Utah Catholics, through Catholic Community Services, have long served people experiencing homelessness. CCS has provided access to comprehensive resources and meals to our homeless friends for decades, in recognition of our Gospel call to serve the needy. Recently, CCS also began operating one of the three new homeless resource centers, a place designed to better serve Utah’s homeless population.
The services CCS provides are grounded in an understanding of the dignity of the human person and the priority each of us must give to those most in need. Thankfully, state, county and city governments, service providers, community advocates and many others have joined together in recent years to revamp the full spectrum of services to people experiencing homelessness. These combined efforts are making real impacts on individuals and families, but are, unfortunately, still not well understood by the public at large, and sometimes actively opposed by well-meaning individuals who lack good information.
The Homeless Resources Centers (HRCs) are one of the primary aspects of the new system that seems to be confusing the public at large. Providing comprehensive services in several smaller resource centers is much more effective for moving people out of homelessness permanently than housing people in one massive shelter with few services.
The move to the smaller centers, however, is not as simple as just moving bodies from one space to another.

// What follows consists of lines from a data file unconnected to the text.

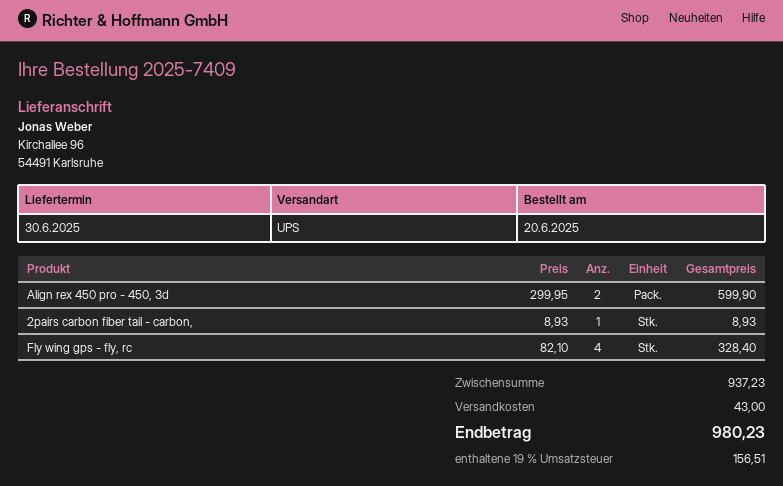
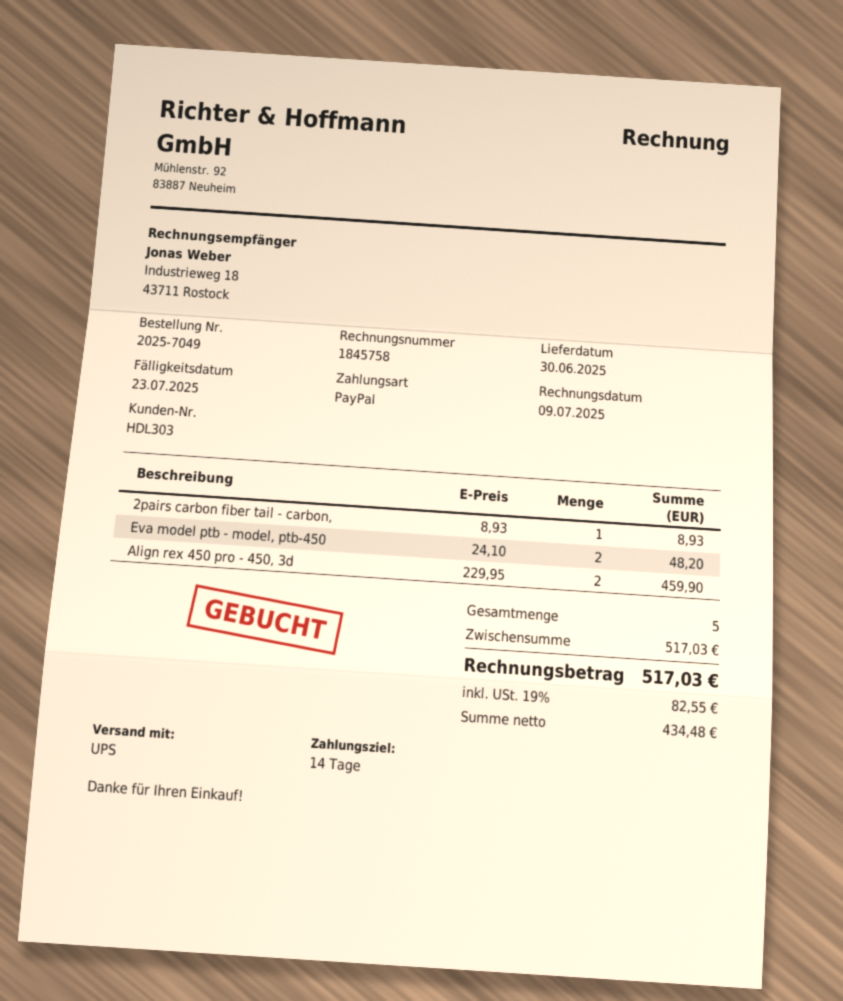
order number: 2025-7409 -> 2025-7049
Align rex 450 pro - 450, 3d: 2 x 299.95 = 599.90 -> 2 x 229.95 = 459.90
Fly wing gps - fly, rc: 4 x 82.10 = 328.40 -> none
Eva model ptb - model, ptb-450: none -> 2 x 24.10 = 48.20
subtotal: 937.23 -> 517.03
shipping: 43.00 -> none
tax: 19% = 156.51 -> 19% = 82.55
total: 980.23 -> 517.03

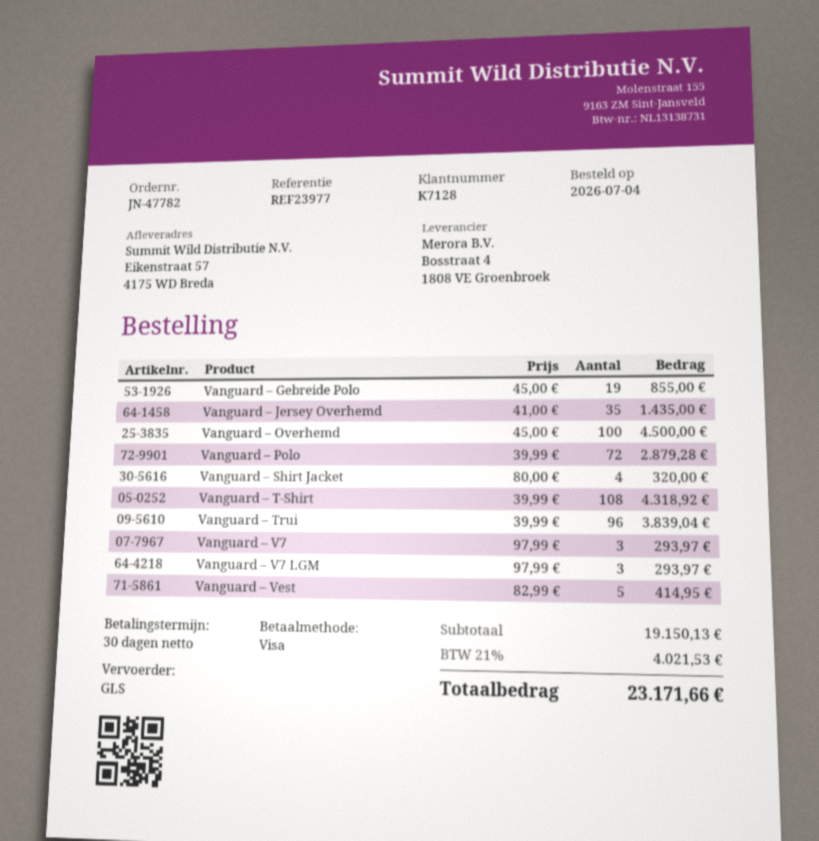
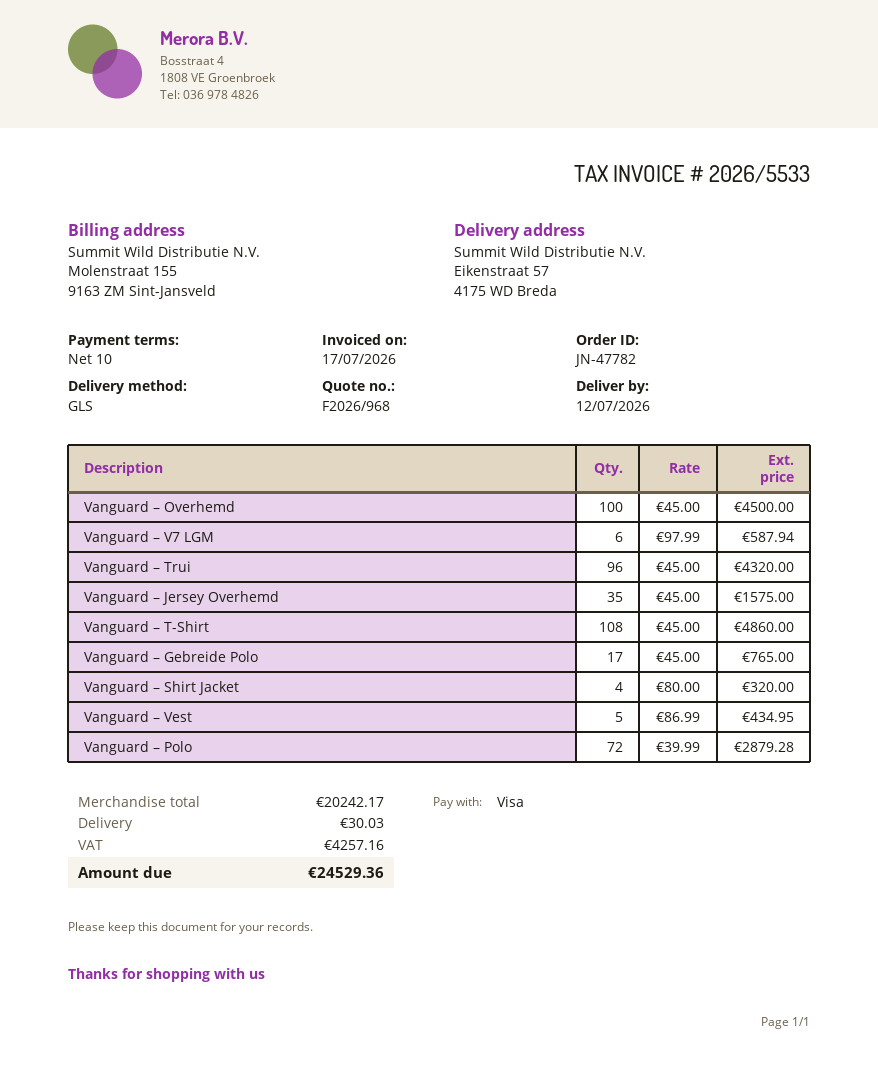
payment terms: 30 days -> 10 days
Vanguard – Gebreide Polo: 19 x 45.00 = 855.00 -> 17 x 45.00 = 765.00
Vanguard – Jersey Overhemd: 35 x 41.00 = 1435.00 -> 35 x 45.00 = 1575.00
Vanguard – T-Shirt: 108 x 39.99 = 4318.92 -> 108 x 45.00 = 4860.00
Vanguard – Trui: 96 x 39.99 = 3839.04 -> 96 x 45.00 = 4320.00
Vanguard – V7: 3 x 97.99 = 293.97 -> none
Vanguard – V7 LGM: 3 x 97.99 = 293.97 -> 6 x 97.99 = 587.94
Vanguard – Vest: 5 x 82.99 = 414.95 -> 5 x 86.99 = 434.95
subtotal: 19150.13 -> 20242.17
shipping: none -> 30.03
tax: 4021.53 -> 4257.16
total: 23171.66 -> 24529.36

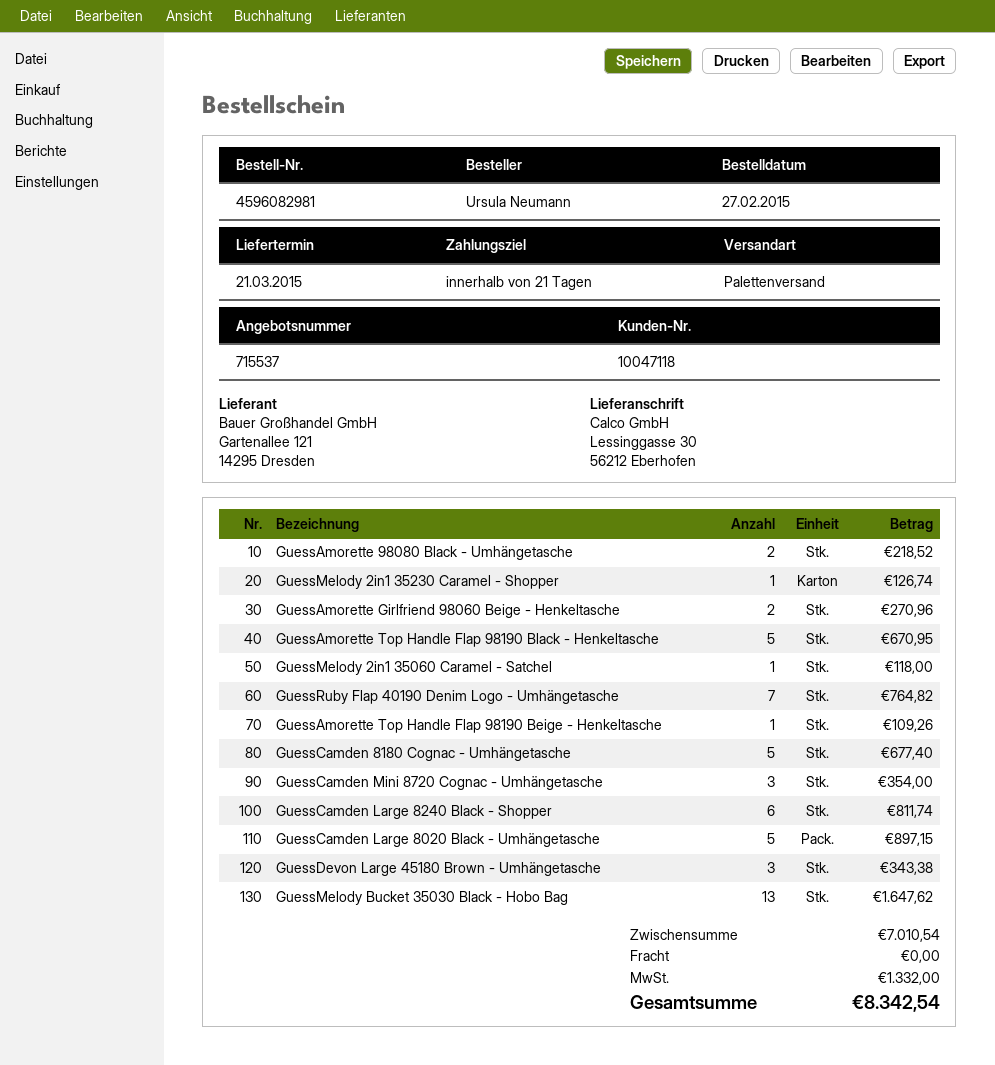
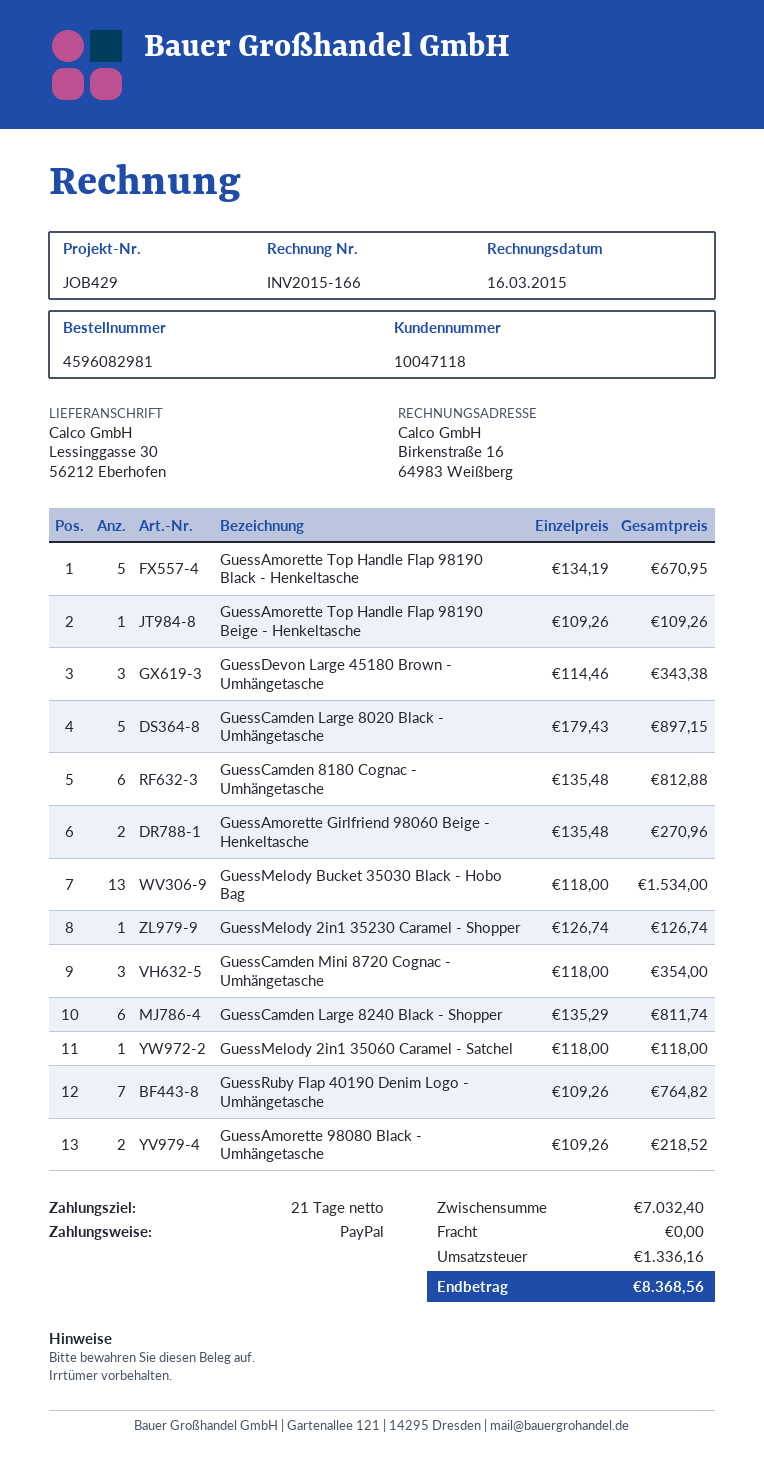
GuessCamden 8180 Cognac - Umhängetasche: 5 for 677.40 -> 6 for 812.88
GuessMelody Bucket 35030 Black - Hobo Bag: 13 for 1647.62 -> 13 for 1534.00
subtotal: 7010.54 -> 7032.40
tax: 1332.00 -> 1336.16
total: 8342.54 -> 8368.56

The role of the HRCs is to find appropriate housing for homeless individuals and address the barriers they have to accessing and maintaining stable housing. To work, the HRCs need not only good case managers who can help a person or family get mental health care or find sober living or employment that offers a livable wage, they also need housing units.
Thus, Catholics concerned about the success of the HRCs should join diocesan efforts to encourage continued investments in not just affordable housing, but deeply affordable housing as well as permanent supportive housing, sober living units, and other housing options that aren’t the most profitable for developers but are certainly the most impactful on reducing homelessness.
It also takes time to move people who have experienced substantial trauma from a shelter to a new setting. Loud criticisms have been heard regarding the failure to close the downtown shelter in July, as originally scheduled. Multiple issues led to delays, some avoidable, some not. However, no one should complain about delays required to ensure that guests at the shelter are able to move successfully into a resource center or other, more permanent, housing. Helping a woman who has been abused in her family and on the street feel safe and secure in a new placement is worth the time and effort. Forcing her to move before she can mentally and emotionally handle such a move in order to meet a deadline would be unconscionable.
Similarly, opening the new centers is about as difficult as opening any new business. Unexpected problems arise daily, some of which can be addressed quickly, some of which require more time to ensure the safety of guests. Working through the unexpected helps all service providers see where the gaps are so we can better inform funders and policy-makers about priorities for their efforts as well. Catholics can advocate for funders and policy-makers to make data-driven, trauma-informed decisions, rather than simply reacting to the negative voices.
Finally, we must all remember that no resource center, service provider or even state can completely end homelessness. Some states try to hide the issue through laws that criminalize homelessness rather than address the causes. Catholics must be advocates against laws that punish people experiencing homelessness or address the causes through little more than incarceration. Homelessness is an experience, not a character trait, and is best addressed through compassion and collaboration with the individual, not punishment.